His music won’t go silent
Friends recall a homeless guitarist who died when his tent was set afire
Even after years spent bouncing in and out of apartments and back into homelessness, Dwayne Fields always found solace in his six-string, friends said.
The beloved musician and mentor could often be seen with an acoustic or electric guitar in hand near 6th and San Pedro streets in downtown Los Angeles’ skid row, strumming blues riffs that one friend swore sounded identical to those of Fields’ idol, Jimi Hendrix.
“Through arts and culture, through his music making, through his guitar playing, he was bringing the community together,” said Pete White, executive director of the Los Angeles Community Action Network, a skid row advocacy group.
The skid row community has spent this week mourning the loss of its soundtrack, however, after police say Fields became the victim of a grisly crime late Monday night.
Fields, 62, was in his tent about 11:30 p.m. when, prosecutors allege, another man set his living quarters ablaze. Responding officers found Fields walking down 6th street, his body still burning, according to two law enforcement officials who spoke on condition of anonymity to discuss the case candidly.
The officers tried to extinguish the f lames, but Fields died of his injuries Tuesday morning.
“Our community has lost a great spirit, a great individual,” said General Jeff Page, an activist and fixture in the skid row community.
Jonathan Early, 38, was charged Wednesday with capital murder in connection with Fields’ death. Investigators have not offered a motive in the slaying or explained how the fire was set. It remains unclear whether Early and Fields knew each other, but one law enforcement official said Early was also homeless.
Early did not enter a plea during a brief court appearance Wednesday, and his public defender declined to comment. During the appearance, Deputy Dist. Atty. Joy Roberts said Early was captured at the scene Monday night and identified by eyewitnesses as the man who set the blaze.

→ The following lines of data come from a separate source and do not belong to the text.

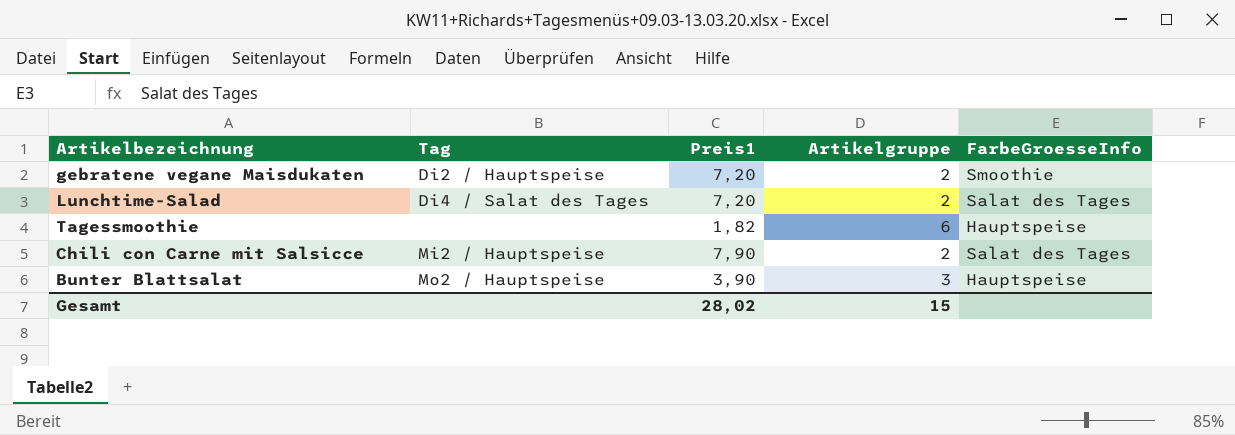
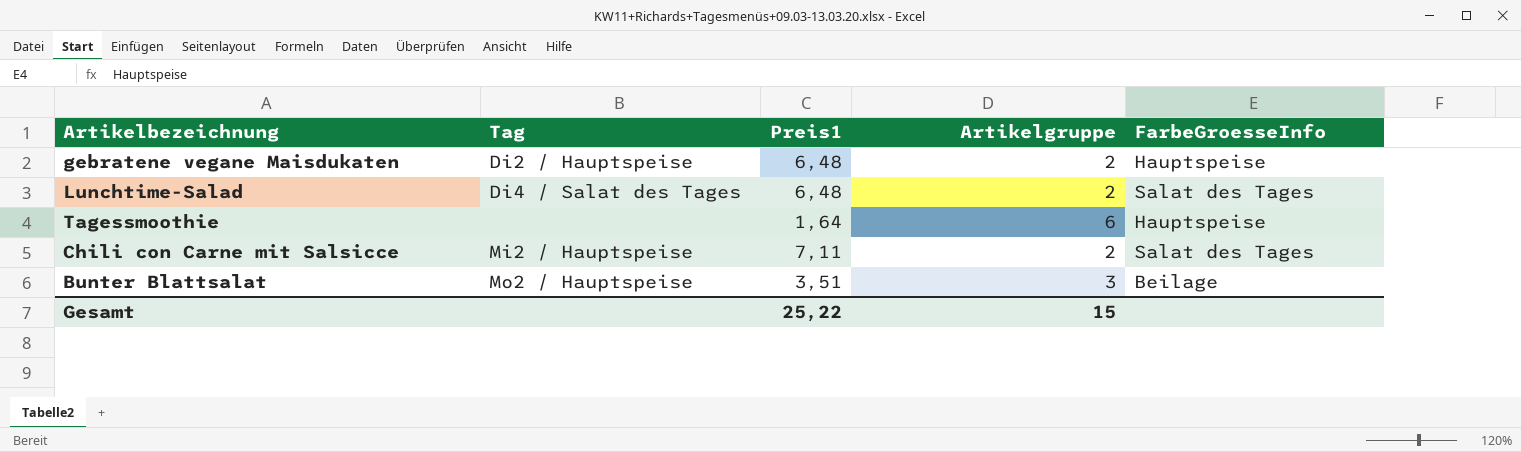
gebratene vegane Maisdukaten | Preis1: 7,20 -> 6,48
gebratene vegane Maisdukaten | FarbeGroesseInfo: Smoothie -> Hauptspeise
Lunchtime-Salad | Preis1: 7,20 -> 6,48
Tagessmoothie | Preis1: 1,82 -> 1,64
Chili con Carne mit Salsicce | Preis1: 7,90 -> 7,11
Bunter Blattsalat | Preis1: 3,90 -> 3,51
Bunter Blattsalat | FarbeGroesseInfo: Hauptspeise -> Beilage
Gesamt | Preis1: 28,02 -> 25,22

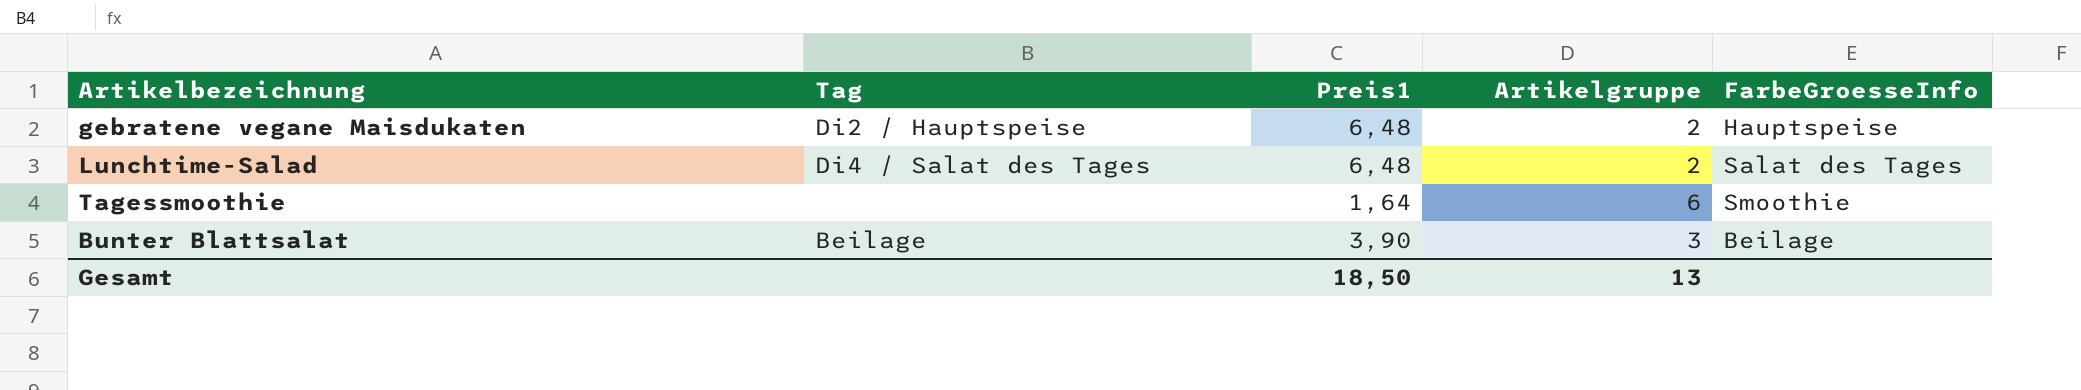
row Chili con Carne mit Salsicce: Mi2 / Hauptspeise | 7,11 | 2 | Salat des Tages -> none
Tagessmoothie | FarbeGroesseInfo: Hauptspeise -> Smoothie
Bunter Blattsalat | Tag: Mo2 / Hauptspeise -> Beilage
Bunter Blattsalat | Preis1: 3,51 -> 3,90
Gesamt | Preis1: 25,22 -> 18,50
Gesamt | Artikelgruppe: 15 -> 13

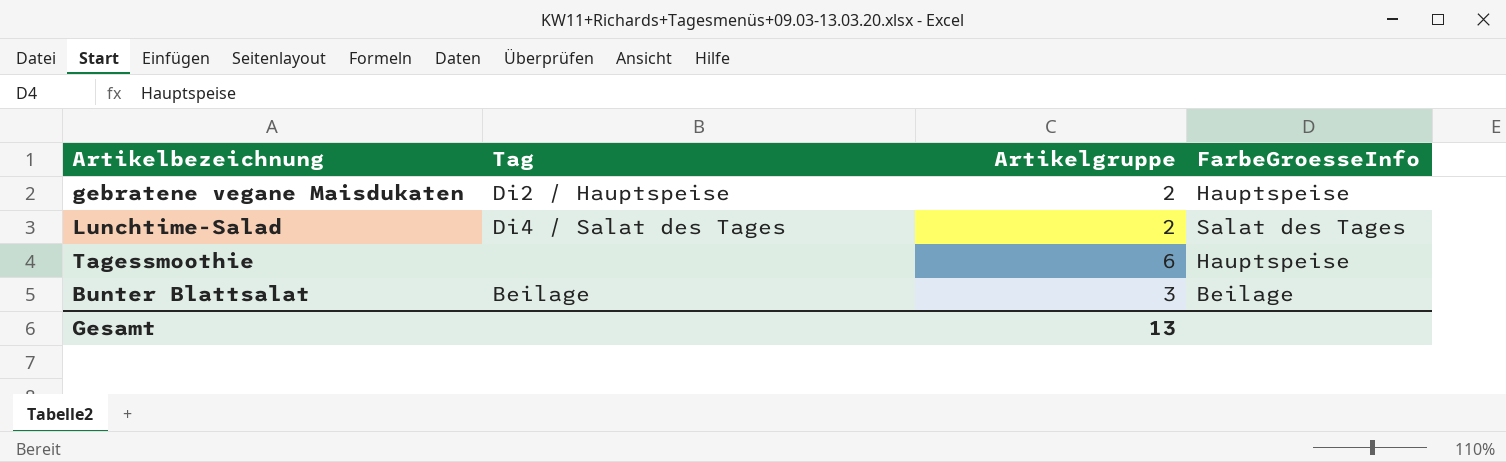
column Preis1 | position: 3 -> none
Tagessmoothie | FarbeGroesseInfo: Smoothie -> Hauptspeise

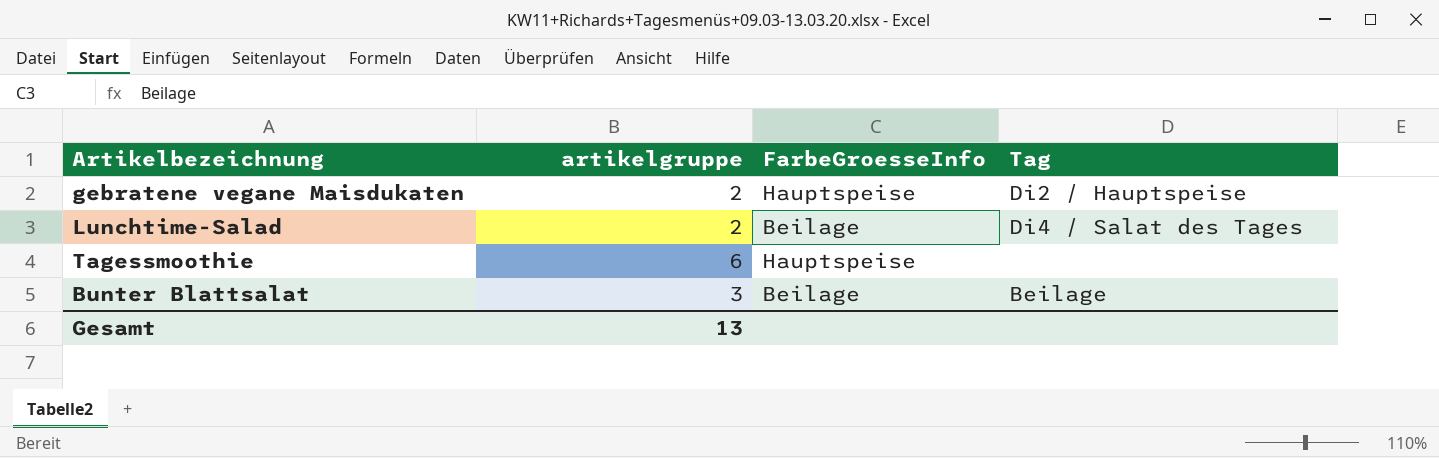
column name: Artikelgruppe -> artikelgruppe
column Tag | position: 2 -> 4
Lunchtime-Salad | FarbeGroesseInfo: Salat des Tages -> Beilage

About three dozen people clutching purple balloons and purple roses — in memory of their friend’s love of Hendrix’s “Purple Haze” — gathered Wednesday night to remember Fields.
Angela James, deputy director of finance and operations at Los Angeles Community Action Network, said she met Fields when she started working with the organization about a year and a half ago. Since then, she had seen him almost every day.
James never learned much of Fields’ life story — she knew he was from Flint, Mich., and had played with bands in L.A. and Las Vegas — but she grew to look forward to hearing him play his guitar every Thursday at the farmers market hosted by the action network.
The group of mourners walked from Los Angeles Community Action Network a few blocks to the southeast corner of 6th and San Pedro streets, where Fields had lived with his longtime partner Valarie Wertlow. What two nights earlier had been a crime scene became a living memorial to Fields.
Alongside Wertlow’s belongings were three pictures of her companion of two decades. Paper printouts of Fields’ smiling face were attached with paper clips to the chain-link fence that backstopped her home.
Speakers were set up. A keyboard was plugged in. And Fields’ friends sang “A Change Is Gonna Come,” “Bridge Over Troubled Water” and “Amazing Grace.” Wertlow led the group in singing “Lean On Me.”
Wertlow said Fields’ kindness kept them together.
“If you needed anything ... he had it,” she said. “He had you.”